2. Look for beauty on purpose. Go for a short walk, even if it’s just around your block. Instead of focusing on your thoughts, look around. Notice color, texture, light. Camus found beauty in the most ordinary things—the sea, the sky, a bowl of fruit. Beauty doesn’t solve pain, but it reminds you that the world still holds wonder.
3. Keep a joy journal. Each evening, write down one thing that gave you a moment of peace, pleasure, or comfort. It might feel silly at first—but over time, these entries become proof that joy didn’t disappear. It just got quieter.
4. Let laughter in. Watch a comedy you love. Talk to someone who makes you smile. Humor is not disrespectful to your pain. In fact, it’s often a sign of your mind trying to rebalance itself.
5. Touch something real. We spend so much time in our heads after trauma. Touch can pull you back into your body. Run your hands under warm water. Hold a smooth stone. Pet a dog. Joy often returns through the senses before it reaches the mind.
6. Allow yourself to want something small. Buy a plant. Start a puzzle. Plan a tiny trip to a place nearby. Wanting things again is part of recovery. Let it happen without guilt.
7. Notice when joy shows up—then let it stay. Don’t rush past the good moments. If you laugh, pause and feel it. If you enjoy your coffee, linger for an extra minute. These are the fibers of a life being rewoven.
You Are Still Capable of Joy
Camus reminds us that the absurdity of life does not rob it of value. If anything, it makes joy more urgent, more meaningful, more real. You don’t have to wait until you’ve “healed” to feel joy. You don’t have to earn it. You just have to be open to noticing it.
Joy after trauma is not about triumph. It’s about participation. About showing up to life even when it feels uneven, cracked, or unclear. About realizing that you are not only what was done to you—you are also what you choose to see, hold, and nurture now.

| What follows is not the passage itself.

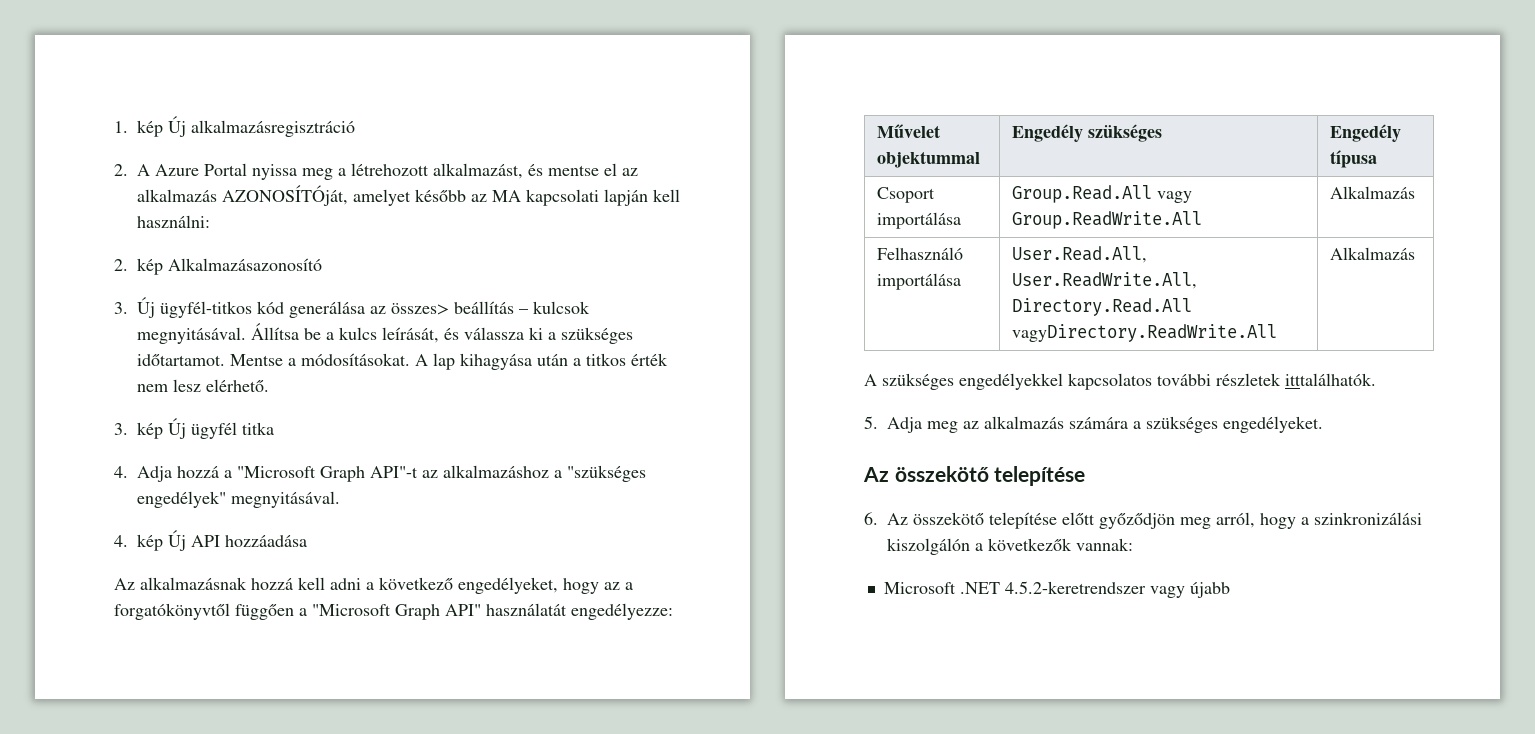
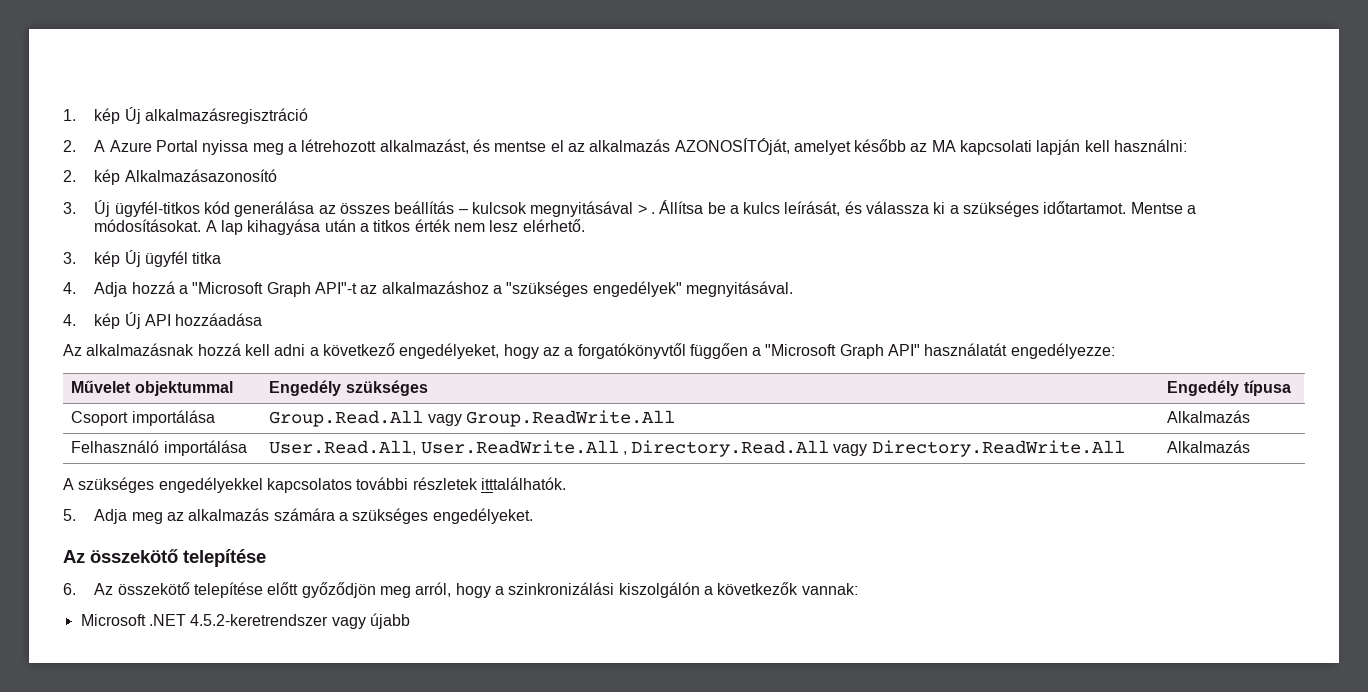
[391,303,449,315] összes> -> [339,203,390,214] összes
[137,327,246,344] megnyitásával. -> [530,201,655,217] megnyitásával > .
[1012,272,1198,289] [1012,298,1193,316] [1012,324,1278,342] User.ReadWrite.All, Directory.Read.All vagyDirectory.ReadWrite.All -> [420,440,1125,457] User.ReadWrite.All , Directory.Read.All vagy Directory.ReadWrite.All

You don’t have to chase joy. But you can invite it. And when it comes—quiet, small, unexpected—let it remind you: you’re still here. And there is still beauty worth noticing.
Conclusion
After experiencing the trauma of a scam, many victims feel emotionally paralyzed, caught between shame, grief, and disbelief. It’s easy to assume that joy is no longer available—at least not until the pain goes away. But Albert Camus, a philosopher who lived through war, loss, and philosophical despair, offers another perspective. He believed that even in the face of absurdity and suffering, it is still possible—and vital—to find joy in life’s ordinary moments. His words remind us that happiness does not wait for ideal circumstances. Instead, it begins wherever we choose to be present. Through small rituals, sensory grounding, and gentle self-care, scam victims can begin to rediscover their capacity for joy—not as a form of denial, but as a form of survival. When big things fall apart, the small things still hold power. A breeze, a laugh, a sip of coffee—these become acts of quiet defiance against despair. And in these moments, joy becomes not just a feeling but a decision: the decision to stay present, stay alive, and keep noticing the beauty that remains.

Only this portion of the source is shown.